Quand on voit certaines vieilles vidéos de présentation des mouvements de kettlebell, le style semble très éloigné de ce qu'il en est aujourd'hui.

Le kettlebell swing, mouvement phare de l'entraînement avec kettlebell, a connu une évolution significative depuis sa redécouverte au tournant du siècle. Certaines vidéos de l'époque semblent montrer une technique qui ne passerait pas les standards du hard-style aujourd'hui. A-t-on présenté une mauvaise technique à l'époque ?

Voyons un peu l'évolution de la technique kettlebell en un quart de siècle.

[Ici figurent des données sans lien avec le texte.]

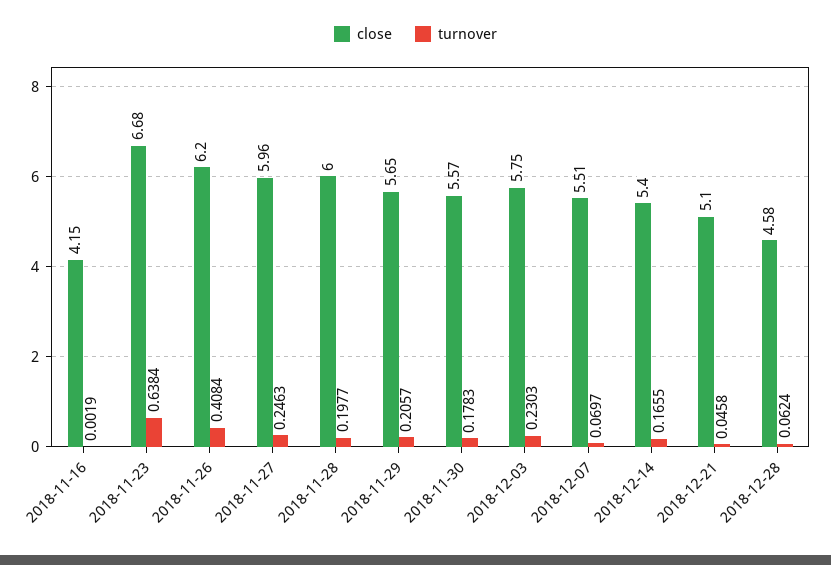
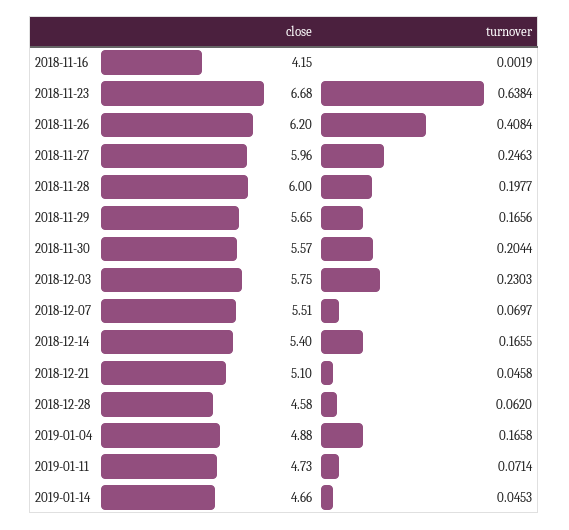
turnover, 2018-11-29: 0.2057 -> 0.1656
turnover, 2018-11-30: 0.1783 -> 0.2044
turnover, 2018-12-28: 0.0624 -> 0.062
close, 2019-01-04: none -> 4.88
turnover, 2019-01-04: none -> 0.1658
close, 2019-01-11: none -> 4.73
turnover, 2019-01-11: none -> 0.0714
close, 2019-01-14: none -> 4.66
turnover, 2019-01-14: none -> 0.0453

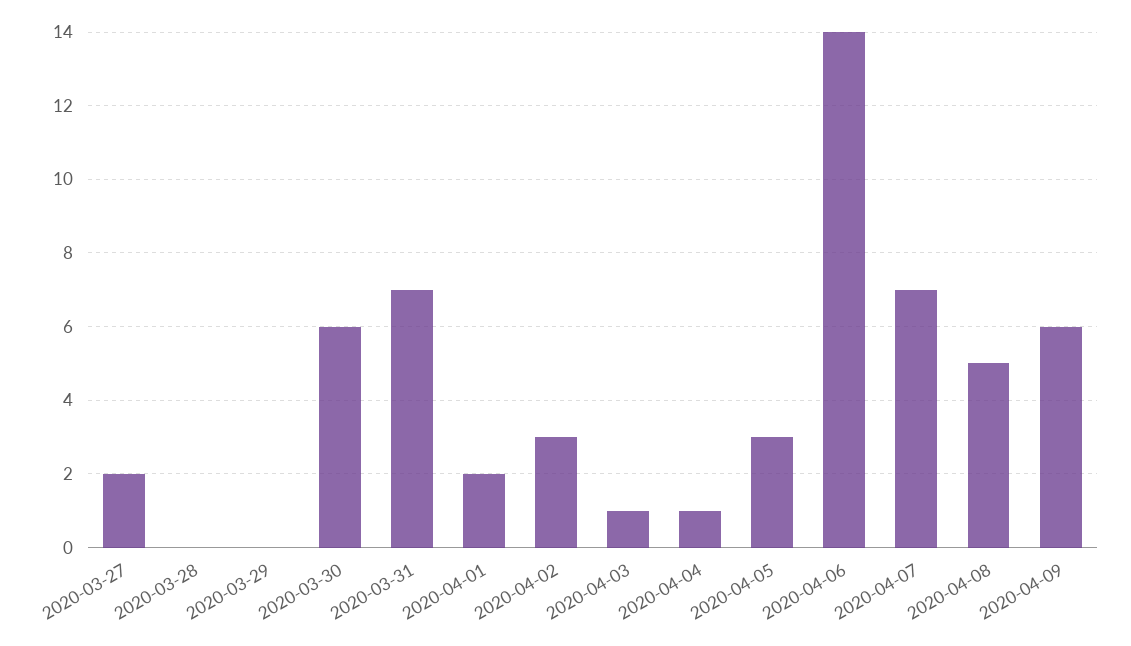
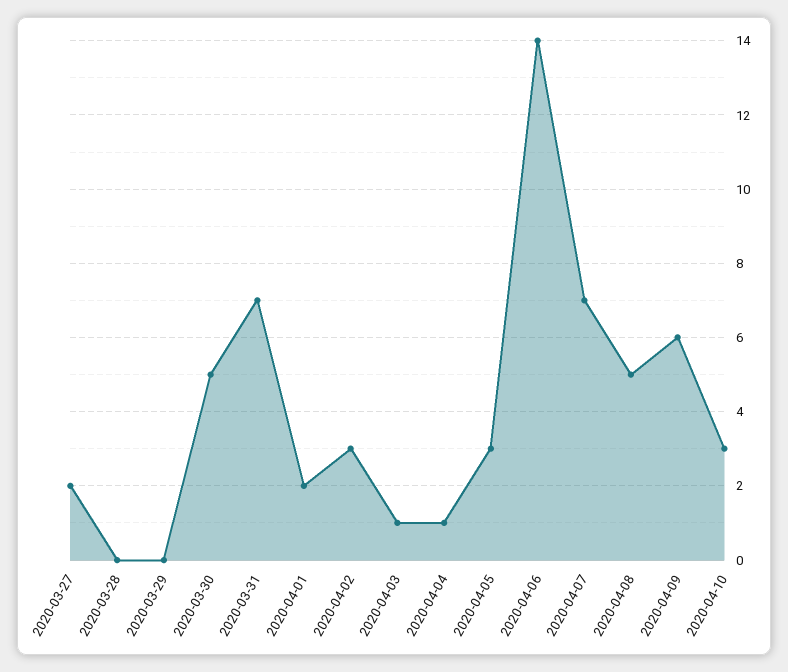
2020-03-30: 6 -> 5
2020-04-10: none -> 3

Origines et évolution du kettlebell swing

Lorsque Pavel, pionniers de la redécouverte du kettlebell en Occident, présentait ses premières démonstrations dans les années 1990, la technique du swing telle qu’on la connaît aujourd’hui était encore peu codifiée. Les vidéos d’époque, souvent sur VHS, montraient un swing qui avait un aspect plus lent, plus « balancier », avec même une poignée passant en-dessous du niveau des genoux, un dos moins placé. Ces swings seraient aujourd’hui considéré comme « hors standard » dans certaines écoles. Il correspondaient toutefois à un contexte particulier : celui d’un mouvement redécouvert et réintroduit dans les programmes d’entraînement.

À cette époque, le kettlebell était un instrument presque inconnu en dehors d’un cercle restreint de pratiquants. L’apprentissage était empirique, basé sur l’observation et la transmission orale, avec une exploration constante des limites et des possibilités du mouvement. Il ne s’agissait pas encore d’une pratique codifiée. Par conséquent, la technique du swing était plus ouverte.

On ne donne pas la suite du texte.